A man walks into a living room and calls out to his wife.

Man: Come into the garage, honey. I want to show you something.
    They walk into a garage with a shiny new astromech droid in it.

Man: Happy birthday!
    The woman smiles, covering her mouth in surprise. They embrace.

Woman: Oh, sweetie! I love you!
Man: But that's not all. Show her, R5.
    The droid extends an arm from a compartment with a pendant.

Voiceover: Show how much you love her, with our beautiful japor snippet pendant. Lovingly hand-crafted from the finest materials in the galaxy.
Woman: They're both wonderful!
    The two hold up the pendant, embrace, and kiss. The droid whistles approvingly.
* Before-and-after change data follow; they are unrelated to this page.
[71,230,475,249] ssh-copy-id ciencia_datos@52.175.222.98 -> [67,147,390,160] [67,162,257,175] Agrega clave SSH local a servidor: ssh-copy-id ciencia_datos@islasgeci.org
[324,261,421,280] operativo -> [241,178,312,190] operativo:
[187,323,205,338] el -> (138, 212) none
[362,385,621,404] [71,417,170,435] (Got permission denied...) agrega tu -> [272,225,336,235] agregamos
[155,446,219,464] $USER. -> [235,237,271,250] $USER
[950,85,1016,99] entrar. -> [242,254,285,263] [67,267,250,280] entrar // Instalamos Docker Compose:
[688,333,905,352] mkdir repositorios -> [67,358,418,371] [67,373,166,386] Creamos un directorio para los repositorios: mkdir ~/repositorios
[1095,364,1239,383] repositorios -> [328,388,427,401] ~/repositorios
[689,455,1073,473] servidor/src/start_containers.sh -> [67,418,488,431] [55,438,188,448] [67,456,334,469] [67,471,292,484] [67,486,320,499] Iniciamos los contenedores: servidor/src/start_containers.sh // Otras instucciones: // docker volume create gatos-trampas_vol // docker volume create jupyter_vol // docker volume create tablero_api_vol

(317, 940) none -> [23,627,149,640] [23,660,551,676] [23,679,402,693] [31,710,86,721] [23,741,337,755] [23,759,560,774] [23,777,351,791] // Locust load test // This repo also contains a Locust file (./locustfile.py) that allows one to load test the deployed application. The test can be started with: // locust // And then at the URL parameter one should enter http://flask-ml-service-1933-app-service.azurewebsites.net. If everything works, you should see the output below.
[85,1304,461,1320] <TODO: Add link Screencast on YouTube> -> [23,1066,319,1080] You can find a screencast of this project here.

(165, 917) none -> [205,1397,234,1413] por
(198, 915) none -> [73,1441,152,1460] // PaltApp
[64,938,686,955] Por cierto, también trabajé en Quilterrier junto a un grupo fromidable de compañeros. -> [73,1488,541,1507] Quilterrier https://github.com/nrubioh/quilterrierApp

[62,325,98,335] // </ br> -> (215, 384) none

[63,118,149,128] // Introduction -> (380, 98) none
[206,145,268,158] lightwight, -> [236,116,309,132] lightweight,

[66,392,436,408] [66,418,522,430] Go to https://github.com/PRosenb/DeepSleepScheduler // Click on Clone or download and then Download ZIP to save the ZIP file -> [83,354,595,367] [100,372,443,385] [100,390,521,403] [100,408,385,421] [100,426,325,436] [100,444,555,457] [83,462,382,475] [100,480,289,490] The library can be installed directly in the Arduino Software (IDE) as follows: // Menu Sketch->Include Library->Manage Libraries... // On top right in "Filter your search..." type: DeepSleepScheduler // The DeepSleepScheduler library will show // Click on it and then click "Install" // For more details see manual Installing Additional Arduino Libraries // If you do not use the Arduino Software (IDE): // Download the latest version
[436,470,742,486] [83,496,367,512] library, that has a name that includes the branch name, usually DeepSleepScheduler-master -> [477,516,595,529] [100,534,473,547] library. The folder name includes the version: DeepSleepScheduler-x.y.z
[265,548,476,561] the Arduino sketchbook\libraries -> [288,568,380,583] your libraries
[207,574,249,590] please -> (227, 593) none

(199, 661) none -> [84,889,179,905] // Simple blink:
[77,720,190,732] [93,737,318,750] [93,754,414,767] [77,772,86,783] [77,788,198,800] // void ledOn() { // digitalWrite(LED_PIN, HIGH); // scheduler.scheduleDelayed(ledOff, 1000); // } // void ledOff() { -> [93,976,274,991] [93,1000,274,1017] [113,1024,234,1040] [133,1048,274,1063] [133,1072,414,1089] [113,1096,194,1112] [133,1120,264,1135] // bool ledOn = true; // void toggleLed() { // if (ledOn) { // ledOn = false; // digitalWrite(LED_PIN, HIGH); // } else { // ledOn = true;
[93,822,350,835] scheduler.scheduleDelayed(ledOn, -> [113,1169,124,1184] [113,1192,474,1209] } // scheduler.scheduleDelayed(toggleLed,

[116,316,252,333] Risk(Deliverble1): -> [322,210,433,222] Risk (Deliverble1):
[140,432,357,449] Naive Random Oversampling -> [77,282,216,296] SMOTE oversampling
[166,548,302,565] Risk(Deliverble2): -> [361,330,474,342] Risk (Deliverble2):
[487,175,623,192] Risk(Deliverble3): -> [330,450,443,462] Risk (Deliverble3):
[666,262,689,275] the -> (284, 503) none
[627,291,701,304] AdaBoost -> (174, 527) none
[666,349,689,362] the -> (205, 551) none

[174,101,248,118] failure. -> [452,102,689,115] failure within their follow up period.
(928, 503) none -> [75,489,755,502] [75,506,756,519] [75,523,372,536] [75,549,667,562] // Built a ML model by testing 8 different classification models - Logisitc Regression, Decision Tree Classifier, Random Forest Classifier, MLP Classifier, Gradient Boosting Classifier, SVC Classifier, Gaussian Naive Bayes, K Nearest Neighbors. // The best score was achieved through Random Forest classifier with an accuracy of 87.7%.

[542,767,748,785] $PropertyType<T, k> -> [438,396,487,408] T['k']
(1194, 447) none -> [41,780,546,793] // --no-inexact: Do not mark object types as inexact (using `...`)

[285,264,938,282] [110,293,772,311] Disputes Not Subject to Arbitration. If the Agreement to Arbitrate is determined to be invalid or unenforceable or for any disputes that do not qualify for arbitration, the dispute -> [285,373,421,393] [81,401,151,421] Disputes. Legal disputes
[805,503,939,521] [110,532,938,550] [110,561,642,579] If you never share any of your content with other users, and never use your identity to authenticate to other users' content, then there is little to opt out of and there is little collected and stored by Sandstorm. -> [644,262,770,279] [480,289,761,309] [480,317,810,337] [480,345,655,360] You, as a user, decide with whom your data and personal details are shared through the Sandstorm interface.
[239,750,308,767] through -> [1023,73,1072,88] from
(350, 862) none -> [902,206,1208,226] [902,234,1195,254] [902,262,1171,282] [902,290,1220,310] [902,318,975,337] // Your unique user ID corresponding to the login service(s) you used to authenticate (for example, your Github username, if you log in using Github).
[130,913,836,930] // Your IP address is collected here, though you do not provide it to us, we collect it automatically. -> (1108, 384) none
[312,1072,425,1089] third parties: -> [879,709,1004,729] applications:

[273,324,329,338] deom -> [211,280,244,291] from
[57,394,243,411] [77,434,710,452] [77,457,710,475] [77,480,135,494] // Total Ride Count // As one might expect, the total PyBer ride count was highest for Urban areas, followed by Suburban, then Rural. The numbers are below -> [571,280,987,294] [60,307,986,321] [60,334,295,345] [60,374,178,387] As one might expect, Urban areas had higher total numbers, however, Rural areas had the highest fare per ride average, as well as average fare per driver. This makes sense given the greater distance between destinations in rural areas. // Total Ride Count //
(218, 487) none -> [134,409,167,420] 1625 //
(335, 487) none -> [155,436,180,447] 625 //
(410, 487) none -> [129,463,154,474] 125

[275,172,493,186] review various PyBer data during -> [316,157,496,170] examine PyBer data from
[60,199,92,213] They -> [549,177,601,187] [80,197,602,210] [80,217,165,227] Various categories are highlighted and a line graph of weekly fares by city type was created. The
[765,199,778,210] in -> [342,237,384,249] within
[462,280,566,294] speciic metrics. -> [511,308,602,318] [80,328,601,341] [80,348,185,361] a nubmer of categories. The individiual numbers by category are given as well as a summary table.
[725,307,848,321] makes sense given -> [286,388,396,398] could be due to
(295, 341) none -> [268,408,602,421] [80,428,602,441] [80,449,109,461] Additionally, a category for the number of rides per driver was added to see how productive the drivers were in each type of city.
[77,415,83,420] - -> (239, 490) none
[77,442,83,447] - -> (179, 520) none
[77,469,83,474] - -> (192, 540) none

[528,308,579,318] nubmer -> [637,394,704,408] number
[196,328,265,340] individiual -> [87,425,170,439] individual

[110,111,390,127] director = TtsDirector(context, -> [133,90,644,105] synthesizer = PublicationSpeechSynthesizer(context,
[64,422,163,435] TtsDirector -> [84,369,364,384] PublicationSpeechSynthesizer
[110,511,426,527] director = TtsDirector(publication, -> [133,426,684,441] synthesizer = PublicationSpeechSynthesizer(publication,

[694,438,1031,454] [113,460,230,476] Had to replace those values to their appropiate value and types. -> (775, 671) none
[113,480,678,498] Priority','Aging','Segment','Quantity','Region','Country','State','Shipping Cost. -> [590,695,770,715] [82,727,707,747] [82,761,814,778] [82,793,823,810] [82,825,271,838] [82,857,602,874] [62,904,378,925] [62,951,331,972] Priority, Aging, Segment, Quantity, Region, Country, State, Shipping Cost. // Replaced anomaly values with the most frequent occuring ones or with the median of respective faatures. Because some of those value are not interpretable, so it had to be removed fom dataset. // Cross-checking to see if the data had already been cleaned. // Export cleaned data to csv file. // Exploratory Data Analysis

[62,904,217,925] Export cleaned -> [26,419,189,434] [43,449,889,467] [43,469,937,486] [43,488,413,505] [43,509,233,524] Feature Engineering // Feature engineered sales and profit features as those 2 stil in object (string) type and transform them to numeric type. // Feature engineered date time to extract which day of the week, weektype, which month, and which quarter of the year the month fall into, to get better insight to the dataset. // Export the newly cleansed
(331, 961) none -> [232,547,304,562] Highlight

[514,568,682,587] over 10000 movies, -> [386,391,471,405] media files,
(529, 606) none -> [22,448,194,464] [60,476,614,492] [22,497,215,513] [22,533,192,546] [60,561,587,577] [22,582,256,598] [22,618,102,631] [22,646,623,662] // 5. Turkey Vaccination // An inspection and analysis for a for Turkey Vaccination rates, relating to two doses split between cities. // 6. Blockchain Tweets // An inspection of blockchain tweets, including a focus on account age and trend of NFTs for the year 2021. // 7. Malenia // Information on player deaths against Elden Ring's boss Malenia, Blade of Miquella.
Voiceover: Give the one you love something to remember you by. Dorme Jewelers. Naboo, Bespin, and Coruscant. And visit our new store on Kamino: located just south of the Rishi Maze.
 

COMMERCIAL:

Dexter Jettster voiceover: On the next exciting episode of "Bounty Hunt Xtreme 30: Hall of Fame Edition"! 4-LOM has a huge lead in the race, but will he be able to hold on and take home the title?
4-LOM: I'm very confident that I'm the best one left. I know everyone else is out to get me, but that's the price you pay for being on top.
Jettster V/O: Meanwhile, Zuckuss and Bossk form an uneasy partnership to improve their chances. But will it last?
Zuckuss: Can I trust Bossk? Probably not. But, as a bounty hunter, you don't get to where I've gotten without taking risks.
Jettster V/O: Things will heat up as we begin the Kessel Run portion of the race, and we'll get even closer to deciding WHO will be crowned the "Greatest of the Greatest!" Catch all of the thrilling non-stop action, tomorrow at 20:00 hours, right here on RBC!